Instances of censorship relating to Israel, such as Israeli Apartheid Week and the Boycott, Divestment and Sanctions campaign, were reported at 12 of the universities and were detrimental to their grades in a number of circumstances.
McGill University received an F, tying it with seven schools for second worst in the country. In 2012, the Students’ Society of McGill University told the student group McGill Friends of Israel that they had to change the name of their Israel A-Party event because executives felt it made “a mockery and/or trivialization of various oppressions some people of the world are subject to on a day-to-day basis.” The event was designed to be a counter to Israeli Apartheid Week, an annual nationwide event that seeks to promote labeling Israel as apartheid.
Co-author of the study Michael Kennedy said that it was a particularly glaring transgression, considering the university permitted Israeli Apartheid week events to take place without protest, according to The Gazette, a Montreal-based newspaper.
“They should have allowed it,” he said. “It was very micro-managing to allow one and not the other.”
He added that free speech is in danger at universities across the country.
“You have universities that cancel events organized by student groups because the ideas they’re discussing are too controversial, and you have student unions who deny certification to student groups based on their views as well.”
President of McGill’s Post-Graduate Students’ Society Jonathan Mooney, however, said that these decisions are not so simple because students have differing opinions on how far universities should go in protecting free speech.
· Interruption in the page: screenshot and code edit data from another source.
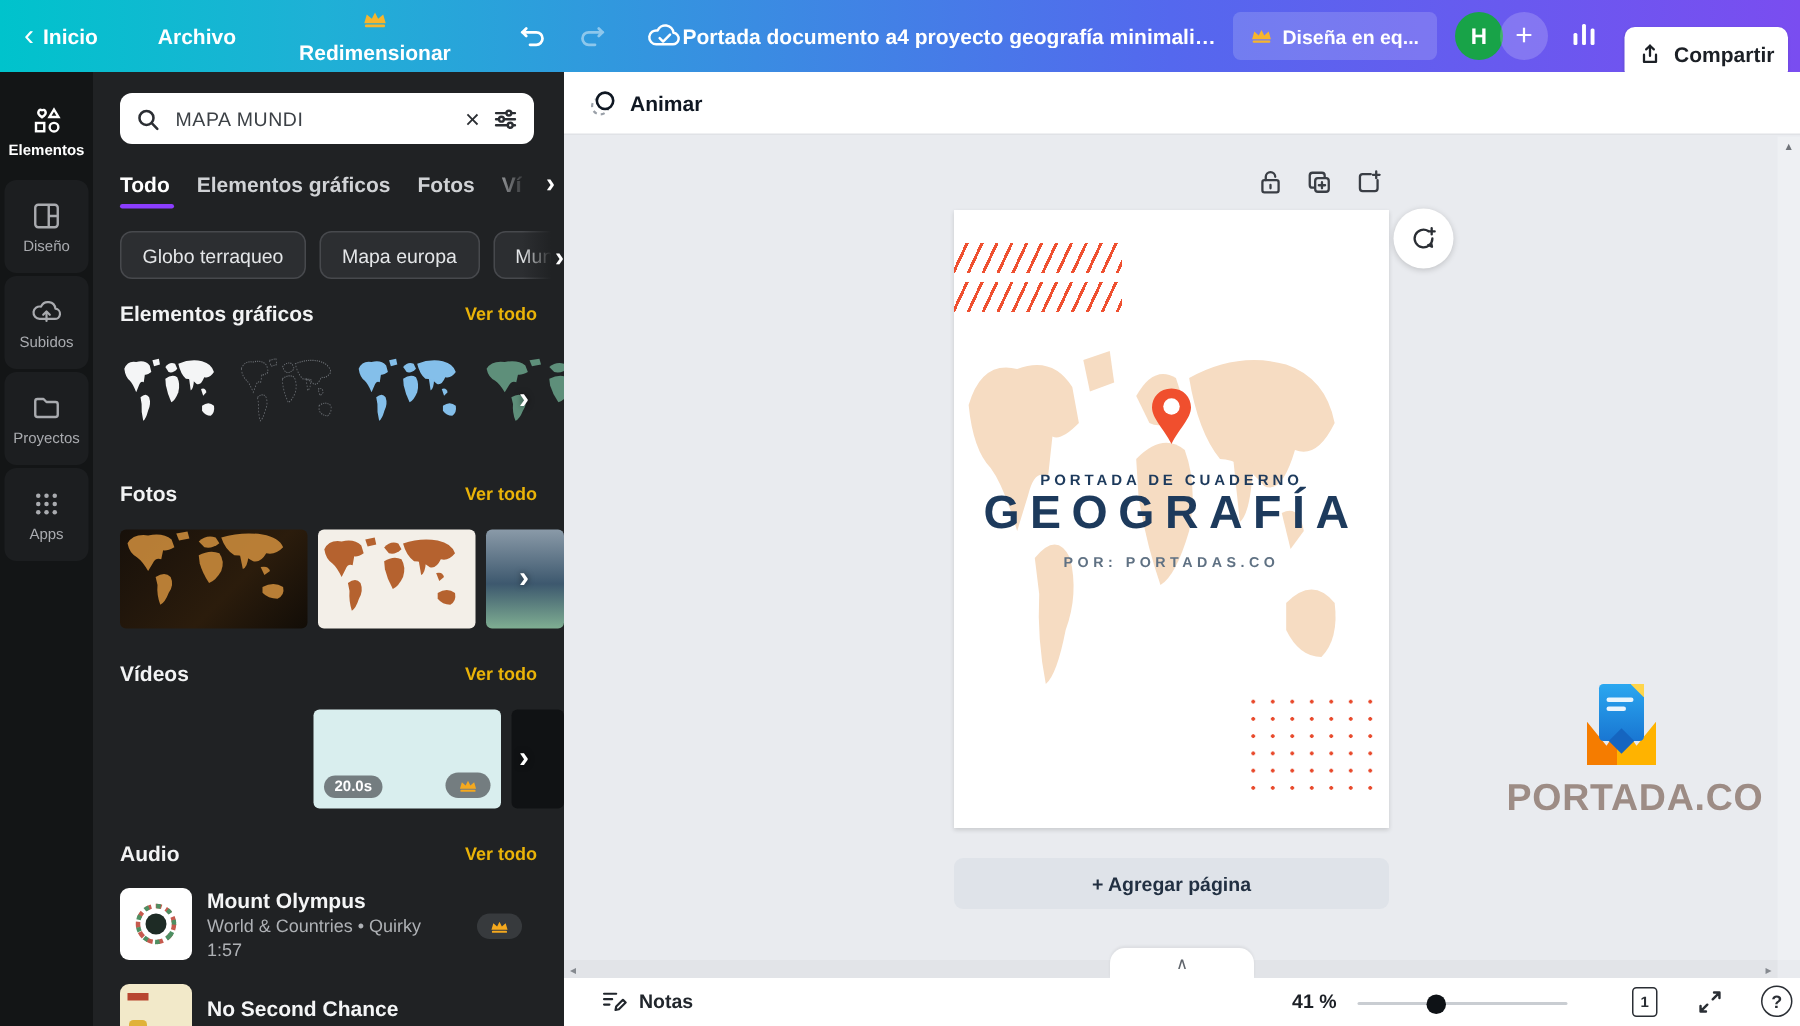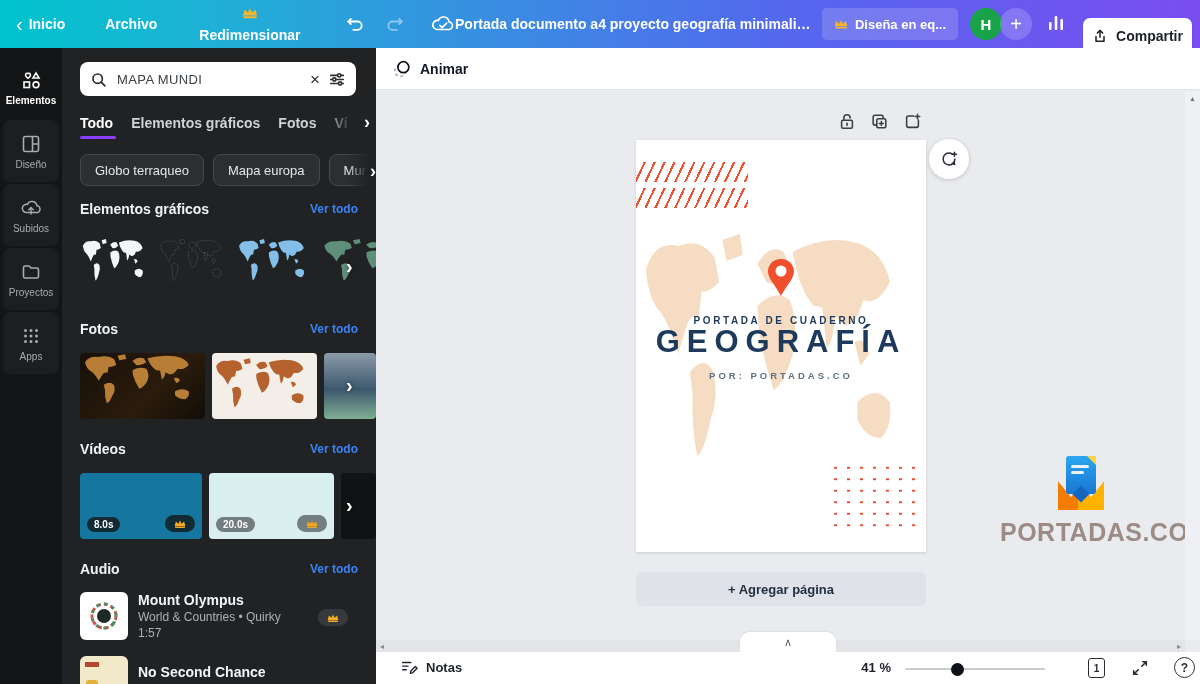"Ver todo" .see-all { color: #3b82f6 -> #eab308 }
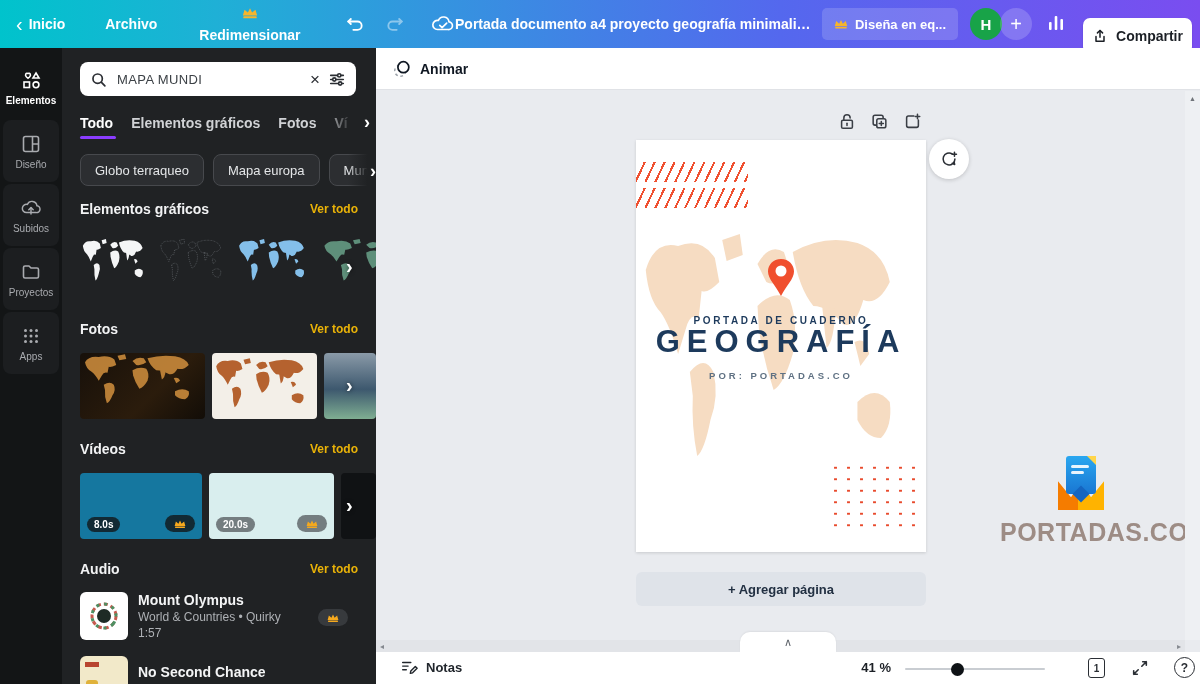"8.0s" div.thumb { html: <div> <span>8.0s</span> <span> <svg> <use></use> </svg> </span> </div> -> none }
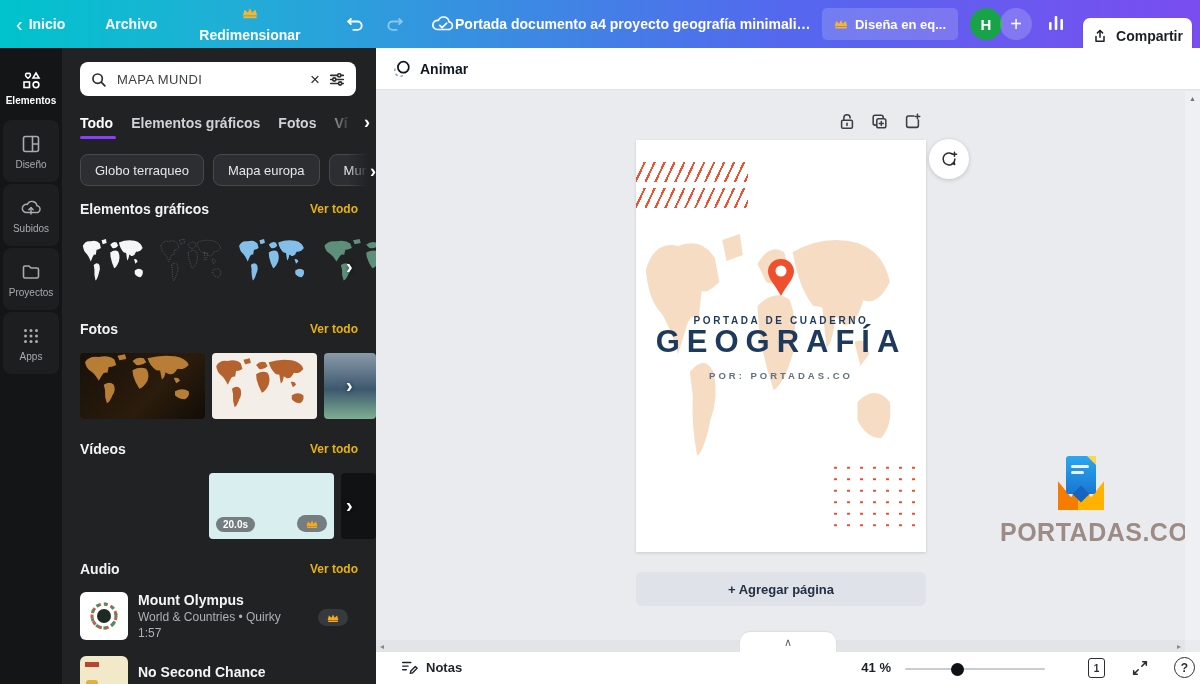"PORTADAS.CO" div.abs { text: PORTADAS.CO -> PORTADA.CO }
“It is challenging to strike a balance,” he told the Gazette. “The difficulty is that deciding what is unacceptable can be a subjective exercise, while acting to restrict speech merely because it is offensive to one individual could shut down the free exchange of ideas in a university setting.”
Also tied for second worst was the University of Manitoba Student Union Council, due in part a decision on April 11 of this year to pass a resolution remove official student group status from Students Against Israeli Apartheid, and to ban the club from UMSU spaces, because the group’s annual Israeli Apartheid Week event discriminates against “Zionists.”
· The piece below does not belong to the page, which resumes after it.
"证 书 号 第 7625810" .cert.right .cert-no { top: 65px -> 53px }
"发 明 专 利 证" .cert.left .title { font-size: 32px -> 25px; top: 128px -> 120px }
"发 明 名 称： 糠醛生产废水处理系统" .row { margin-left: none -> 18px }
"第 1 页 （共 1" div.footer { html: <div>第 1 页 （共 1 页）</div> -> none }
Other schools that received failing grades over issues relating to Israel included Wilfrid Laurier University, Guelph University, University of Ottawa and University of York.
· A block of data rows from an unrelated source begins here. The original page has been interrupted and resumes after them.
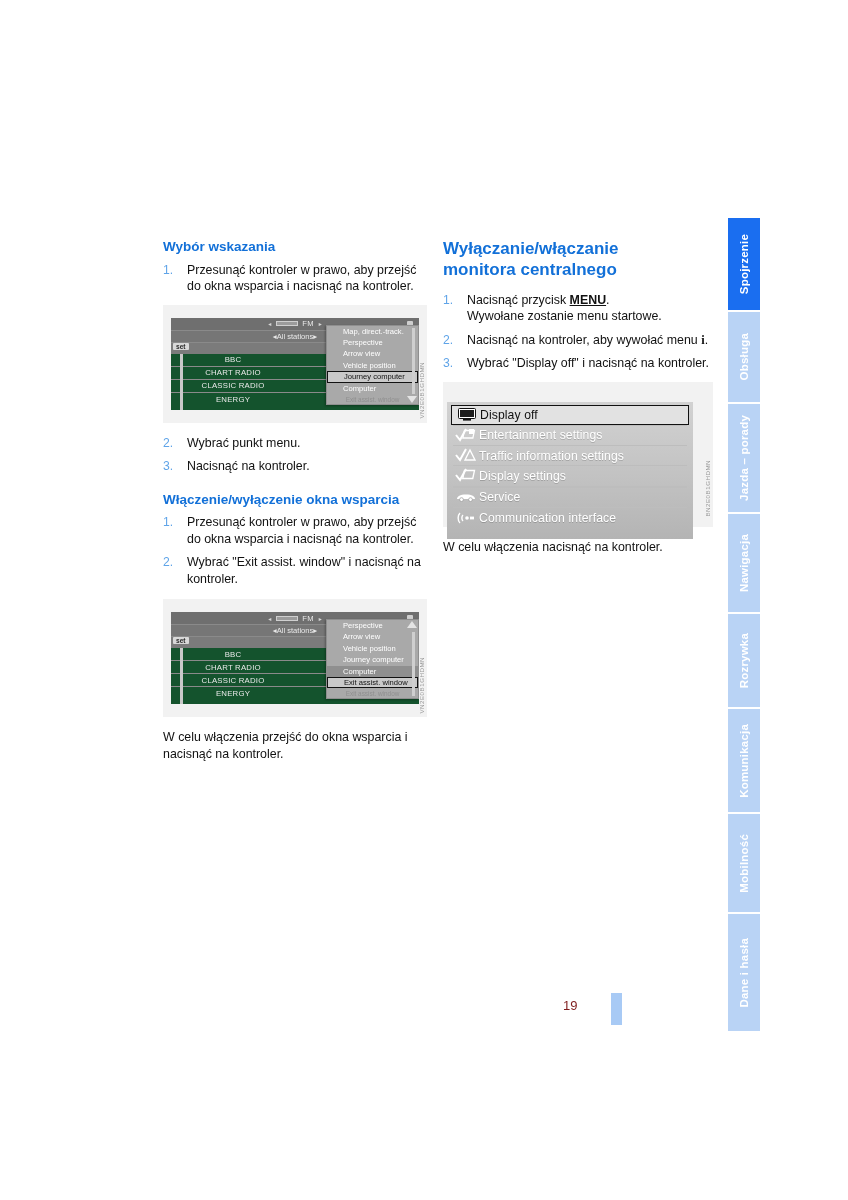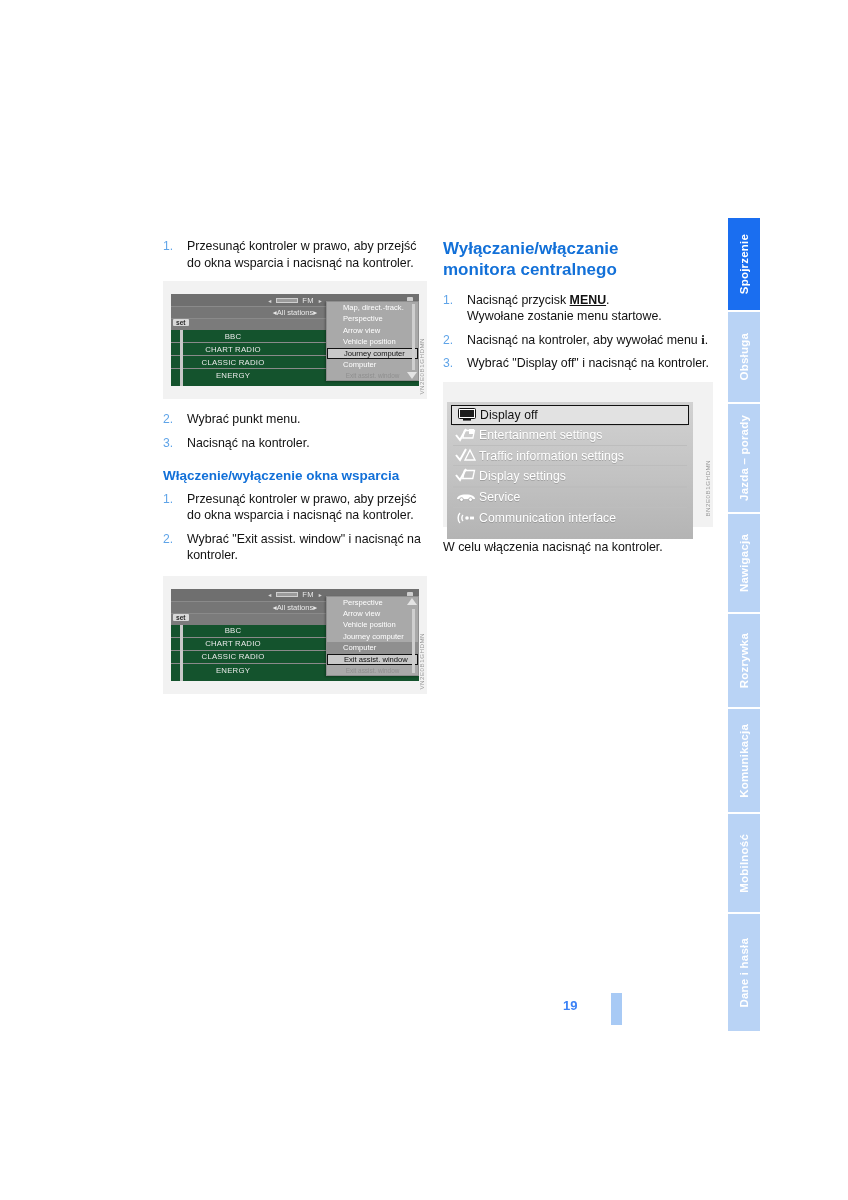"Wybór wskazania" h2.section-title { html: none -> <h2>Wybór wskazania</h2> }
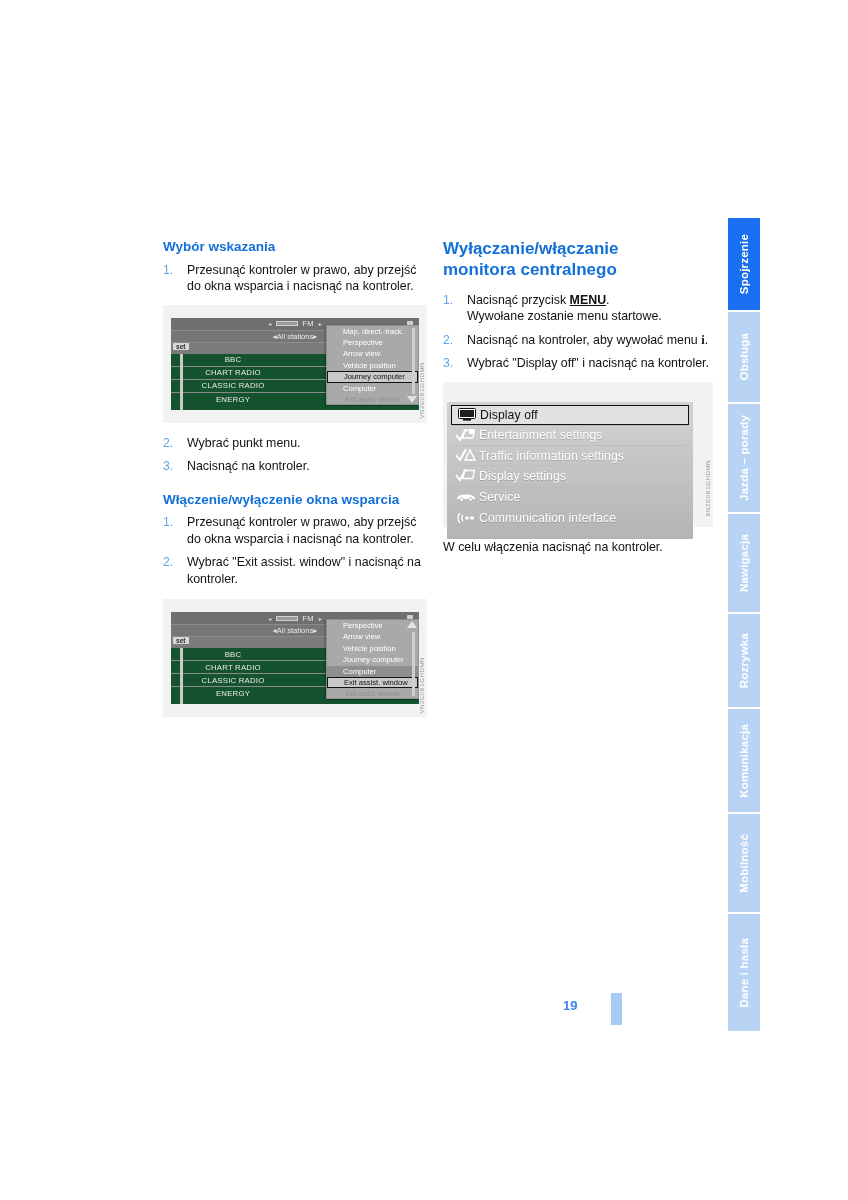"W celu włączenia przejść do" p.body { html: none -> <p>W celu włączenia przejść do okna wsparcia i nacisnąć na kontroler.</p> }
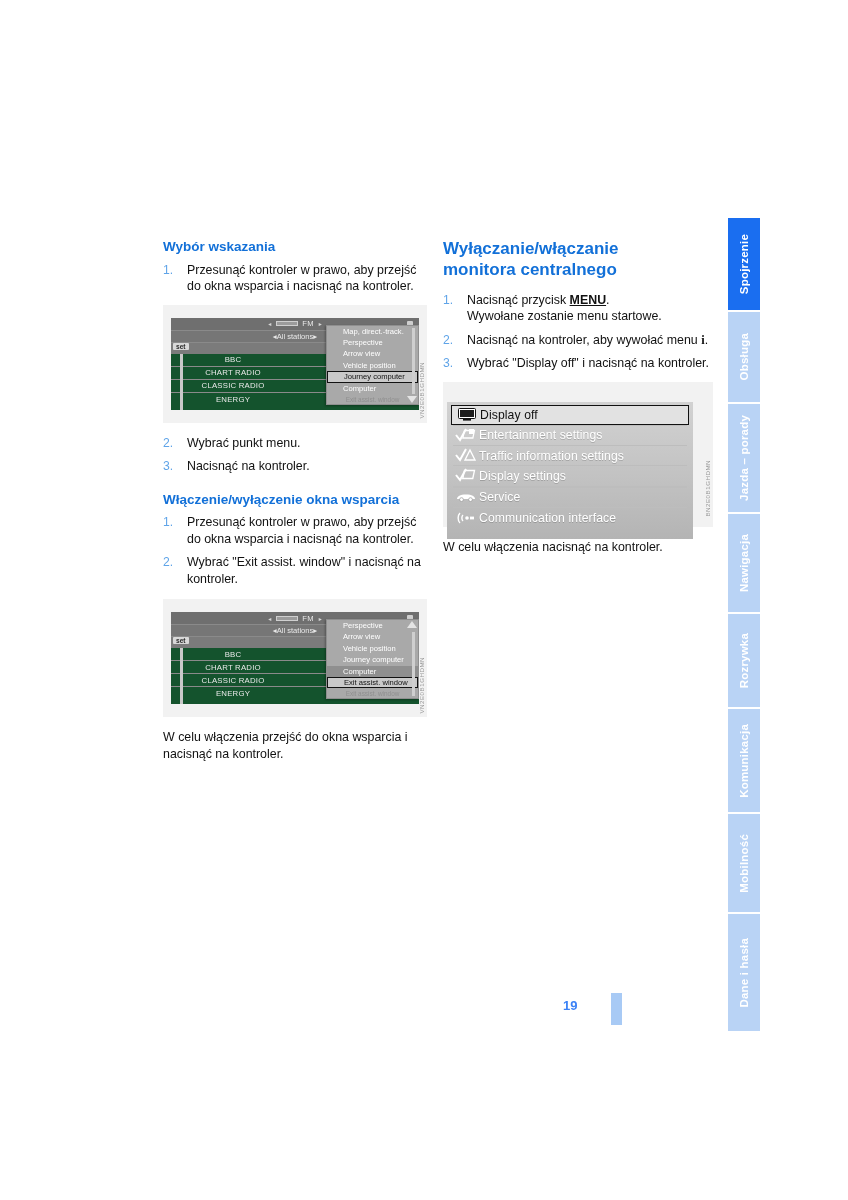"19" .pagenum { color: #3b82f6 -> #7f1d1d; font-weight: bold -> normal }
However, the study also lauded several universities for protecting free speech in their handling of Israel-related controversies.
In May 2009, former Israeli political advisor Dr. Josef Olmert was scheduled to speak at an event, and in anticipation of hecklers, the university warned students that students that interrupted Olmert in an inappropriate manner would face disciplinary actions by the university.
“STU’s pre-emptive action to ensure Olmert’s lecture could proceed without incident is testament to the school’s commitment to free speech,” the report stated.
The University of Regina was one of three universities to earn an A for protecting free speech. In 2011, the university partnered with the City of Regina for a lecture series called Profs in the Park and the university rejected demands that one of its professors change the topic of her speech, entitled ‘Solidarity with Palestine: The case for Boycotts, Divestment and Sanctions against Israel.’
“The University … defended the right of professors and citizens to express unpopular views,” the study said.
The University of Toronto and Ryerson University also were praised in the report for promoting open discussion and exchange of views by withstanding pressure from Jewish groups to cancel events with controversial speakers.